Code change snippets
——
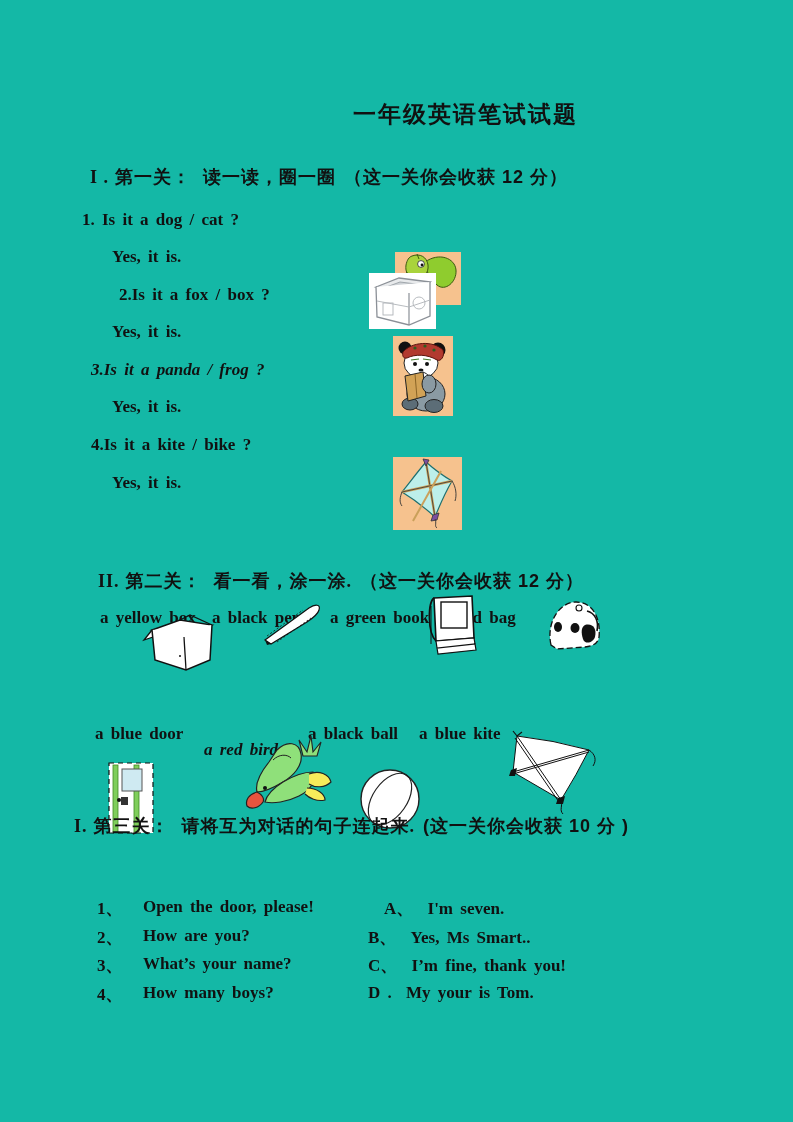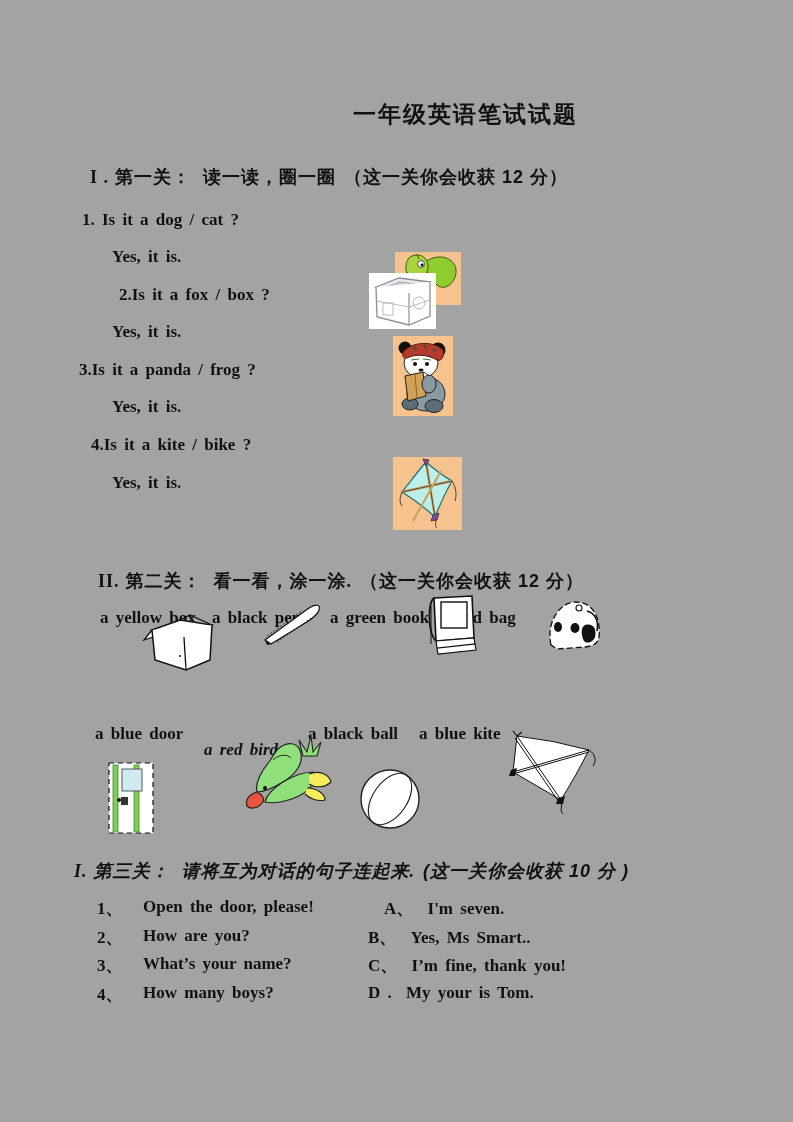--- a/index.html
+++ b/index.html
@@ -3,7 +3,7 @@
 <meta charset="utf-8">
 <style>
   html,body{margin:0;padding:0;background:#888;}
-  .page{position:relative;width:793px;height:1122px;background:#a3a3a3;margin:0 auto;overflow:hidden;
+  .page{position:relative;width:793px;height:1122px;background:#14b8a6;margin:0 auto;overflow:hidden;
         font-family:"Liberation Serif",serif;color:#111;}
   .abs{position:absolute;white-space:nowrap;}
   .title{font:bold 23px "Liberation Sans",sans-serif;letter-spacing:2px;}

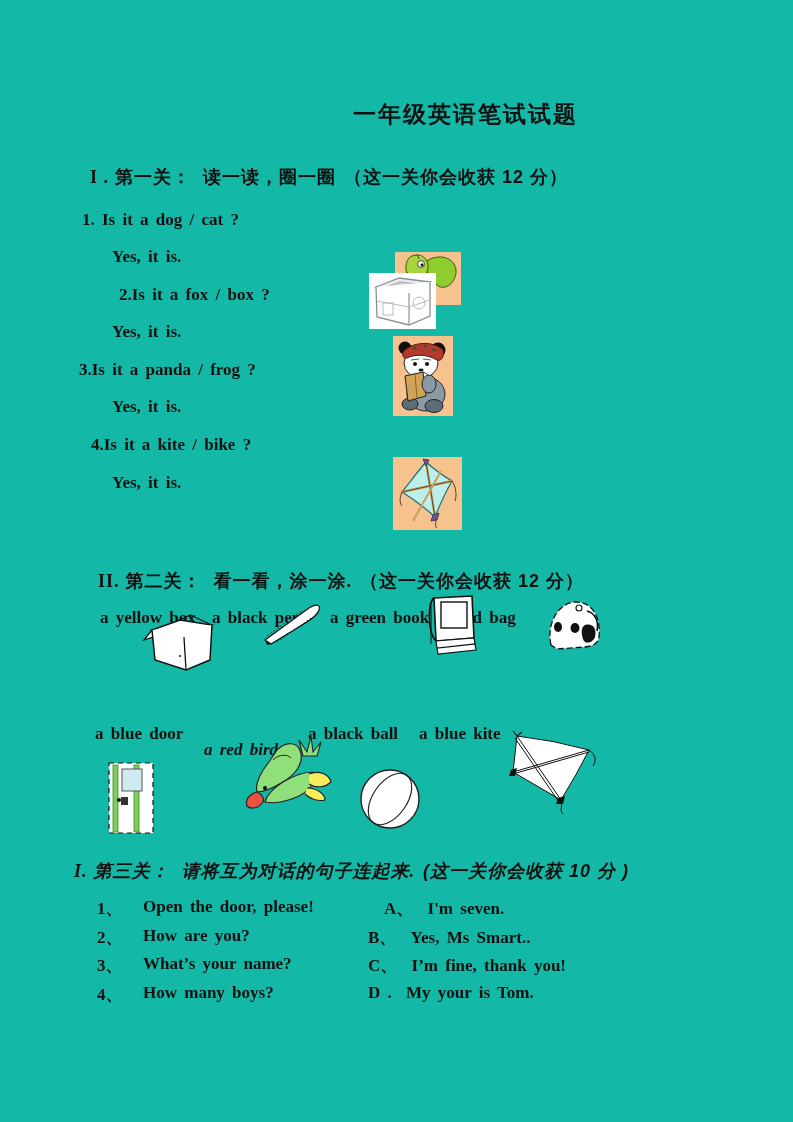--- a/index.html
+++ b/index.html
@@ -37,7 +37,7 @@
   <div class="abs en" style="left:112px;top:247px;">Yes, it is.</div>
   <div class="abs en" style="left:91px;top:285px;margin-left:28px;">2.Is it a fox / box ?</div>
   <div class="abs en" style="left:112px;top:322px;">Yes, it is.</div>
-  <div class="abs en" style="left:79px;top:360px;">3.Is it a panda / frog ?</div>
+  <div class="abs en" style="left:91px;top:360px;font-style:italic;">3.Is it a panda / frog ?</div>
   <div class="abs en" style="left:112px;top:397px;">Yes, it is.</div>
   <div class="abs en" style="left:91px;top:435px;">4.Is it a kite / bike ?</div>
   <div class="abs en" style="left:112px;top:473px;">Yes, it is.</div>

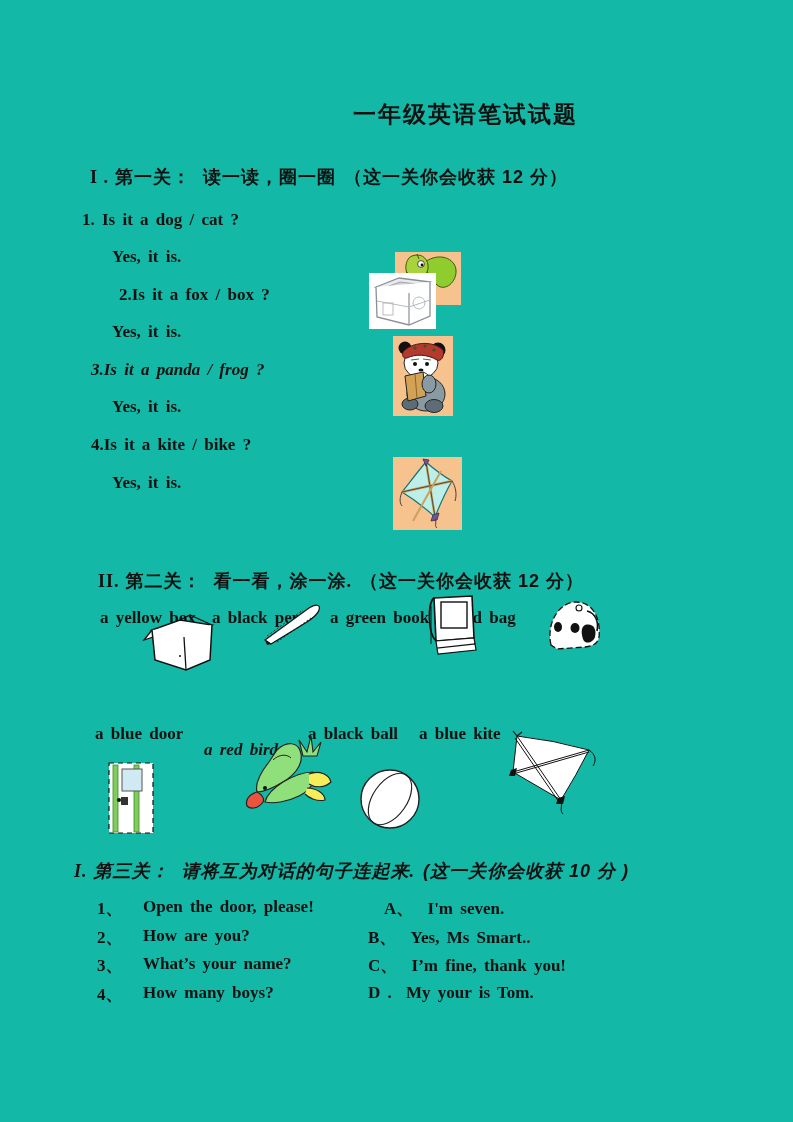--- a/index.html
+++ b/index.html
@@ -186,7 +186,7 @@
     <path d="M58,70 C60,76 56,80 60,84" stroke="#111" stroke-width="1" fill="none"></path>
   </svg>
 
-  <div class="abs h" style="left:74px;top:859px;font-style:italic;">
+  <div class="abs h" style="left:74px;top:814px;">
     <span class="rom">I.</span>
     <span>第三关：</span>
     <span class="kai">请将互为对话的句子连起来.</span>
——
**WORK REQUIRED:** Wherever a line in the entries holds "page", copy that line.

**EXPECTED ANSWER:**
-  .page{position:relative;width:793px;height:1122px;background:#a3a3a3;margin:0 auto;overflow:hidden;
+  .page{position:relative;width:793px;height:1122px;background:#14b8a6;margin:0 auto;overflow:hidden;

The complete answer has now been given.